"You can't really imagine music without technology."
In August of 2016 I was named the Artist in Residence at the ExCITe Center at Drexel University, a multi-disciplinary center that explores how art and academic research interact. Funded by the Knight Foundation, the goal of the residency was to have an artist embedded in an academic environment to see if it would lead to more fruitful work for both sides. I worked closely with engineer Jeff Gregorio to explore how music and technology interact.

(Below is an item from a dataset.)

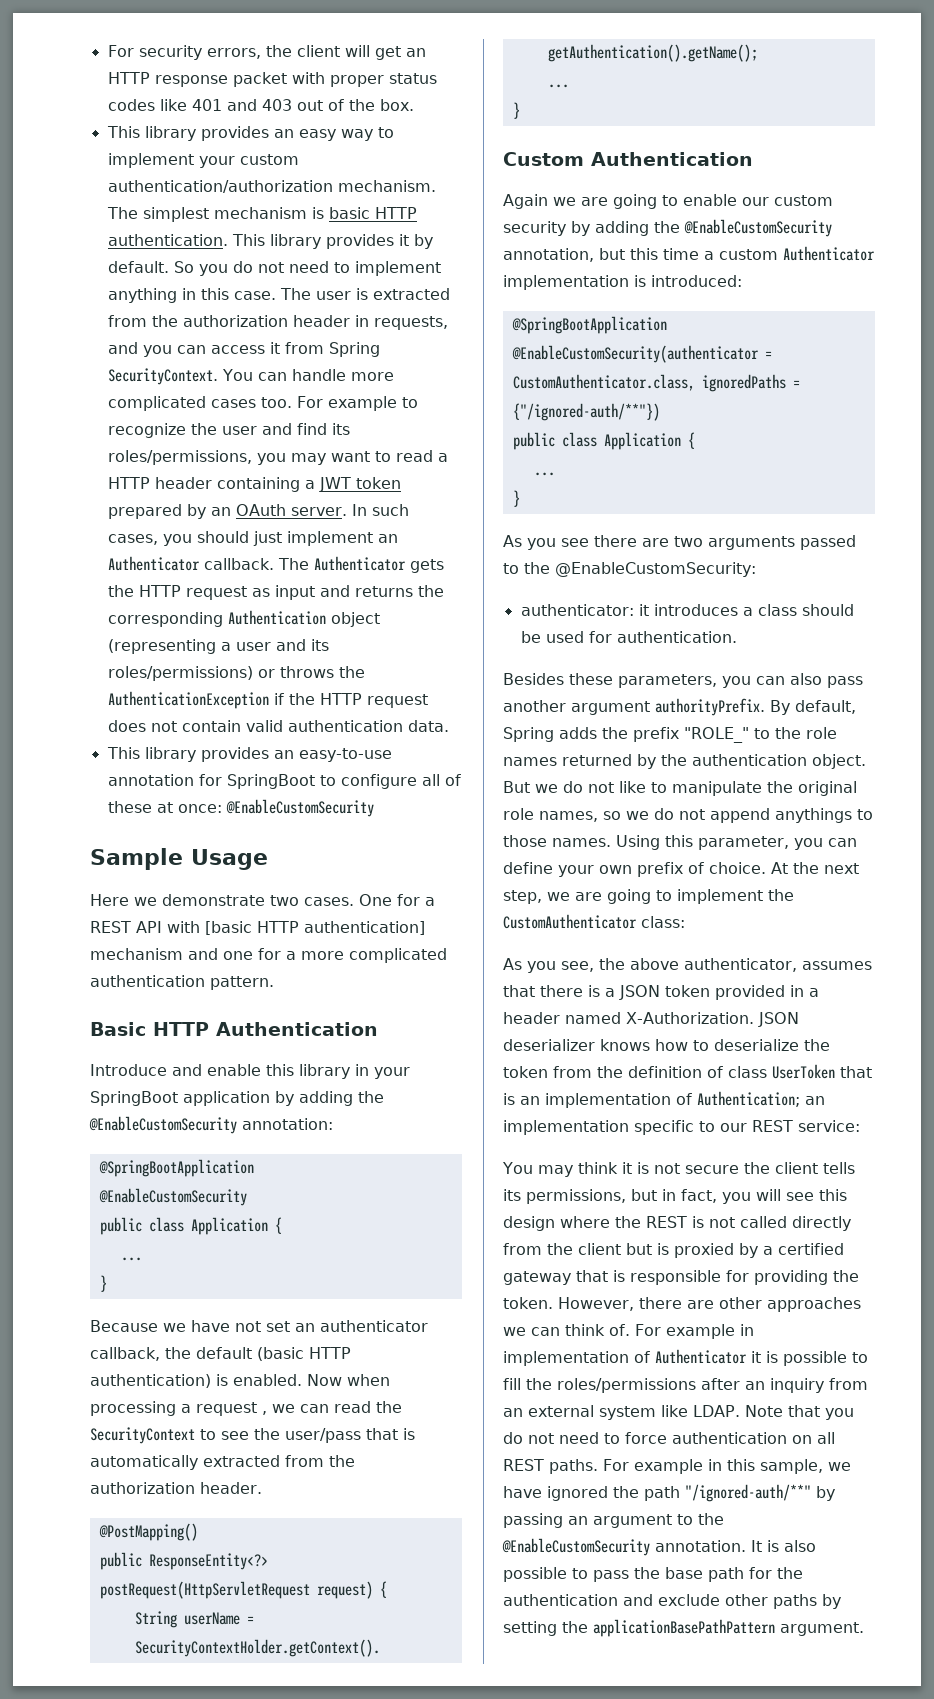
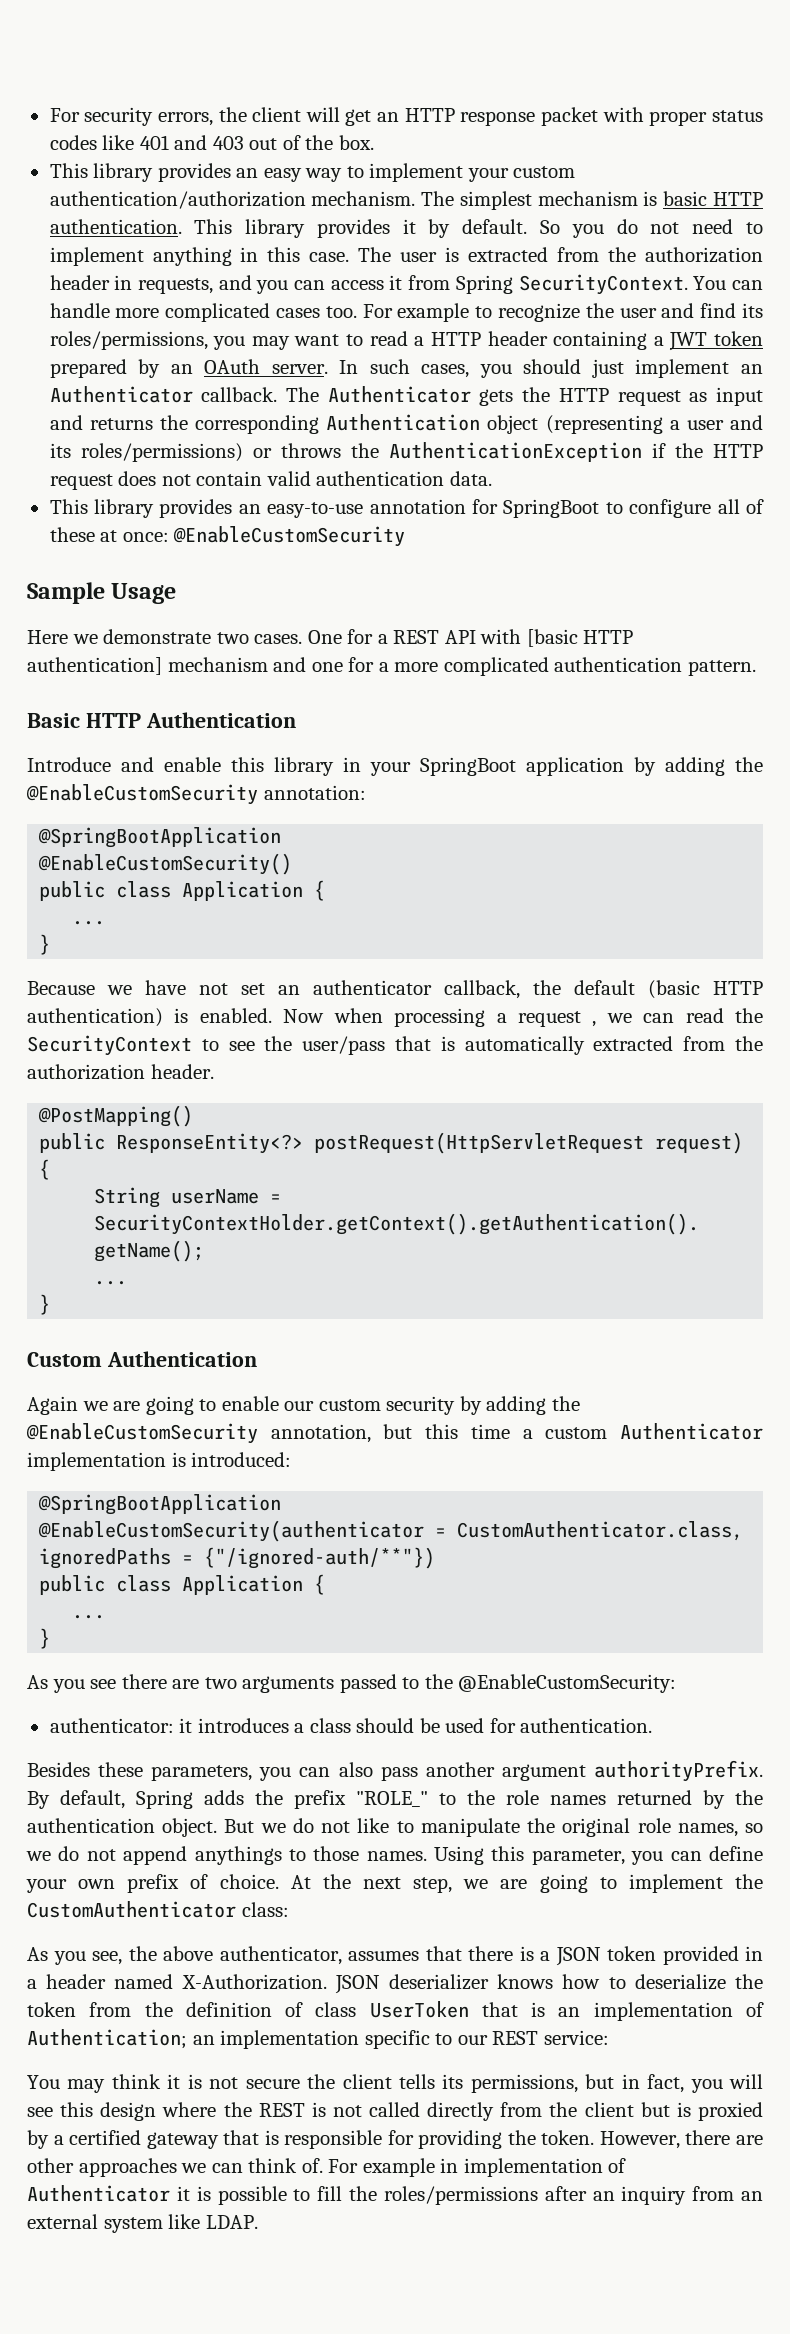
[98,1188,247,1206] @EnableCustomSecurity -> [38,853,293,875] @EnableCustomSecurity()
[744,1405,854,1420] [503,1432,835,1444] [503,1459,851,1474] [503,1484,835,1502] [503,1513,724,1528] [502,1538,816,1556] [503,1567,803,1582] [503,1594,841,1609] [503,1619,864,1637] Note that you do not need to force authentication on all REST paths. For example in this sample, we have ignored the path "/ignored-auth/**" by passing an argument to the @EnableCustomSecurity annotation. It is also possible to pass the base path for the authentication and exclude other paths by setting the applicationBasePathPattern argument. -> (258, 2222) none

We created an instrument called Drumhenge, which is a large array of wirelessly networked drums played using only magnets. We debuted it at Drexel in the summer of 2017 with a live performance. The above video shows you how it works and what it can do. The video below is an original composition using organic harmonization that features Max Cudworth on Sax, Chris Powell on Drums, and Aaron Liao on Bass. Jeff and I were named 'Makers of the Year' at the 2017 Philly Geek Awards as a result of our work.
How it works
Jeff and I discovered that by attaching a piece of steel foil to a drumhead (5) you can use an electro-magnet (4) to resonate a drumhead, producing an eerie sound. That magnet can resonate at any frequency you want, which means you can send tones through a drum—essentially turning it into a monophonic synthesizer. By wirelessly networking each of the 16 modules (3) together, we could create an interdependent array. We could control it from a central brain (2), or using code (1) could tell them to ‘listen’ to each other, and react in various pattens.